Casado's comments were aimed beyond large, technically ambitious companies such as Microsoft and Goldman Sachs, both of which have already started down the SDN path and were represented on Wednesday's panel. Those kinds of organizations have the engineering teams to blaze SDN trails themselves, but most don't, Casado said. "As you go downmarket, you're going to have to have more tools to help do this," he said.
NSX creates a so-called "overlay" network in software that runs in a hypervisor or in top-of-rack switches in a data center. It provides a virtual way for IT departments to make changes in the network, while the enterprise's physical network can remain in place, according to VMware.
SDN platforms from VMware and other vendors let enterprises move the control point for their networks from physical routers and switches with specialized interfaces to a separate software layer. This opens up networking to programming tools that are familiar to software developers, with the promise that it will become easier to make networks serve applications' needs.
But as SDN changes how networks are managed, both thinking and skill sets have to evolve, panelists said. Enterprises need both savvy developers and people who understand networks.
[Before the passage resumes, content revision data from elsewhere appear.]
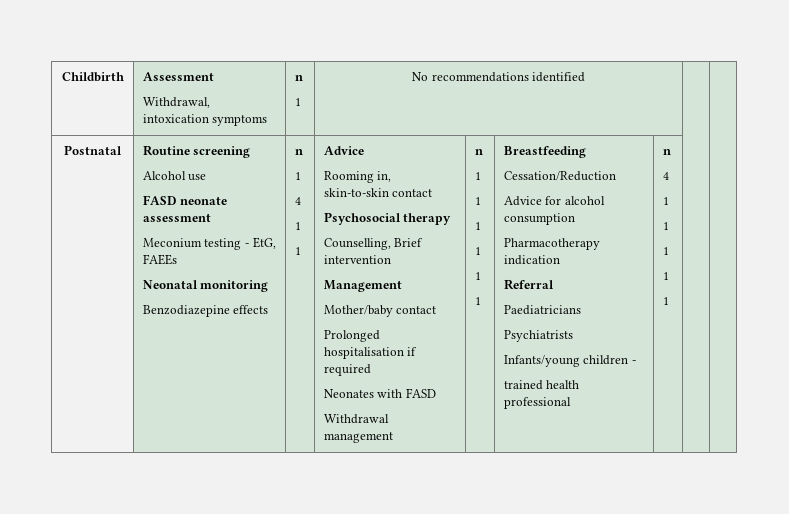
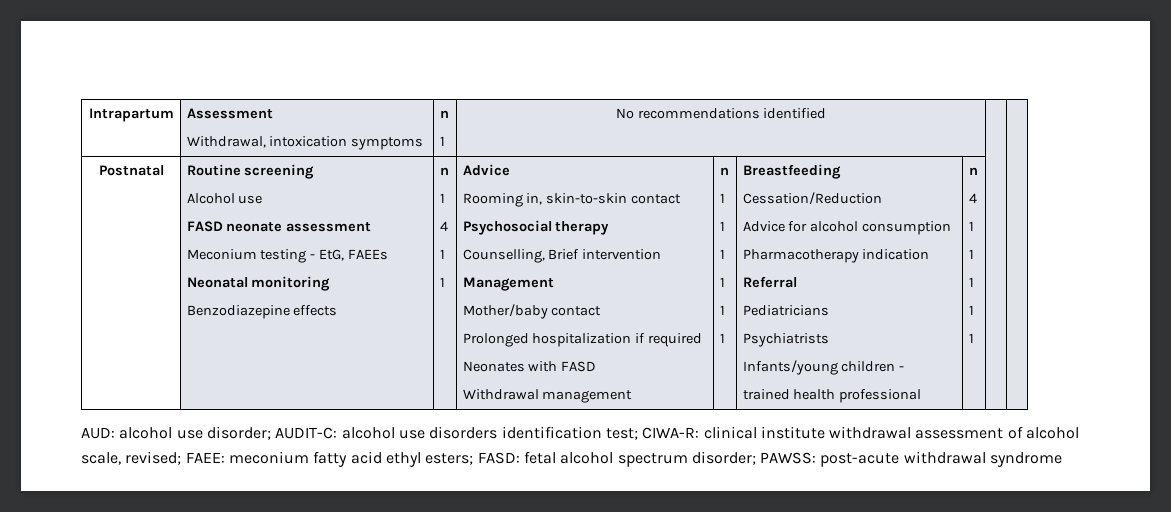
- Childbirth | Assessment
+ Intrapartum | Assessment
- Prolonged hospitalisation if required
+ Prolonged hospitalization if required
- Paediatricians
+ Pediatricians
+ AUD: alcohol use disorder; AUDIT-C: alcohol use disorders identification test; CIWA-R: clinical institute withdrawal assessment of alcohol scale, revised; FAEE: meconium fatty acid ethyl esters; FASD: fetal alcohol spectrum disorder; PAWSS: post-acute withdrawal syndrome

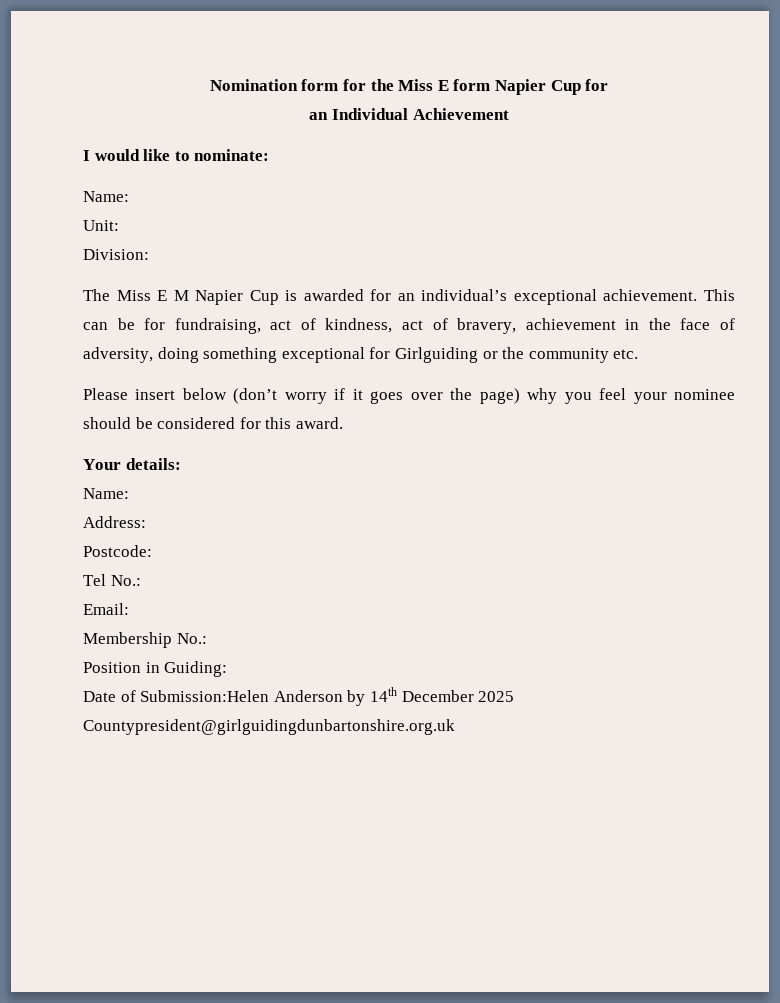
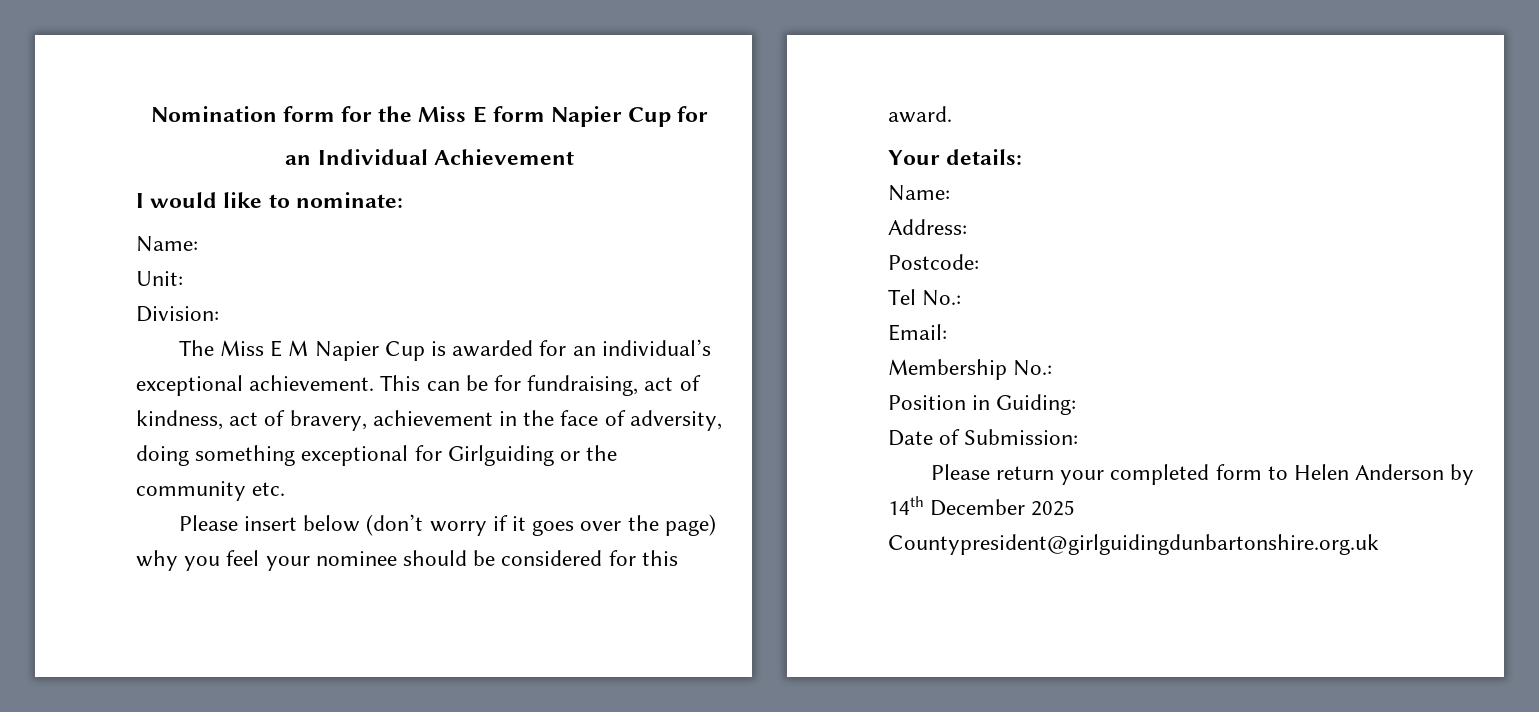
- Date of Submission:Helen Anderson by 14th December 2025 Countypresident@girlguidingdunbartonshire.org.uk
+ Date of Submission:
+ Please return your completed form to Helen Anderson by 14th December 2025 Countypresident@girlguidingdunbartonshire.org.uk

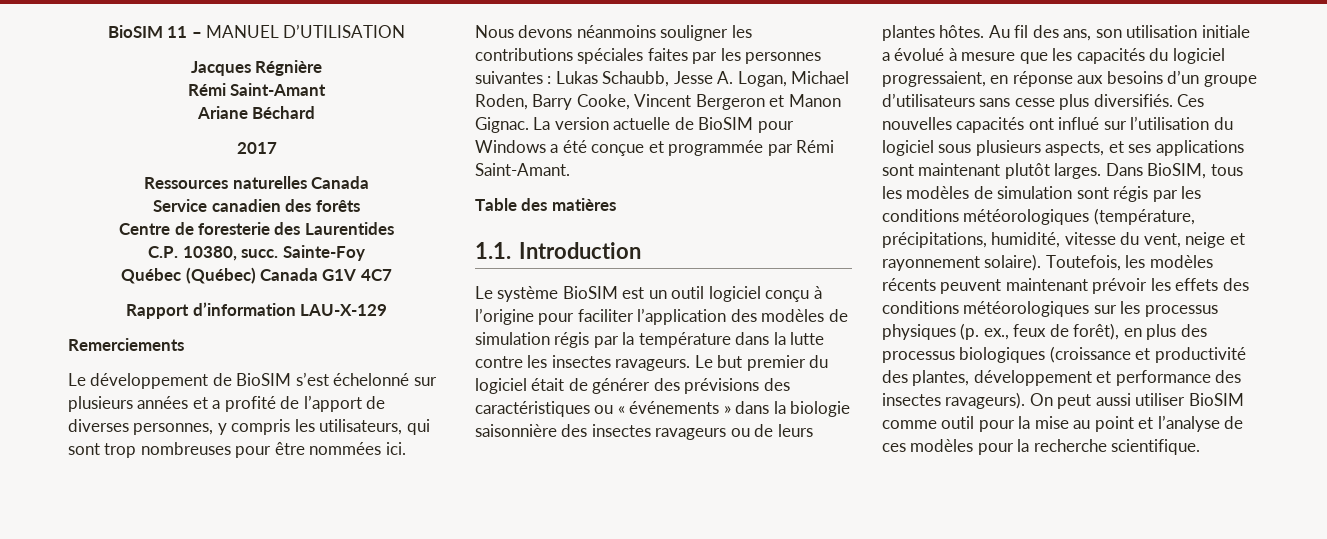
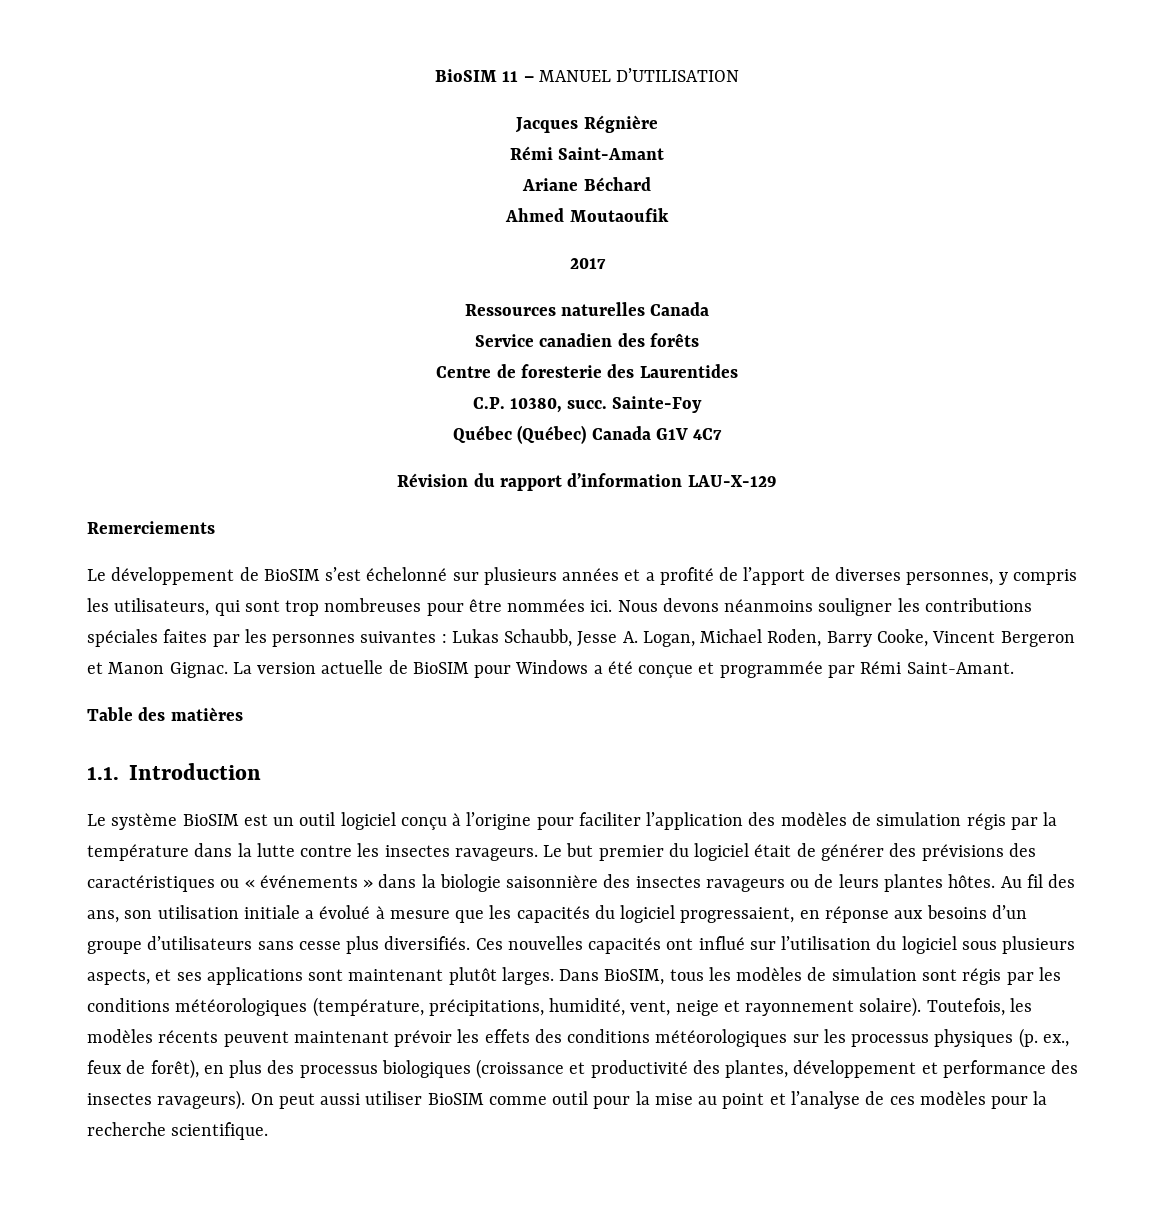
+ Ahmed Moutaoufik
- Rapport d’information LAU-X-129
+ Révision du rapport d’information LAU-X-129
- Dans BioSIM, tous les modèles de simulation sont régis par les conditions météorologiques (température, précipitations, humidité, vitesse du vent, neige et rayonnement solaire).
+ Dans BioSIM, tous les modèles de simulation sont régis par les conditions météorologiques (température, précipitations, humidité, vent, neige et rayonnement solaire).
"The intersection of that is still too small today," said Dave Maltz, partner development manager at Microsoft. "We have a hard time finding people with those intersecting talent sets, but that pool is growing."
"You can often pair great developers with great network engineers," Maltz said.
"Historically, we were hiring a lot of pure network engineers," said Matthew Liste, managing director of core platform engineering at Goldman Sachs. "Now it's a blend of software developers and engineers, and gradually we're finding people who are great network engineers and also great software developers."
"That's a really exciting shift," Liste said. "But it's taking time."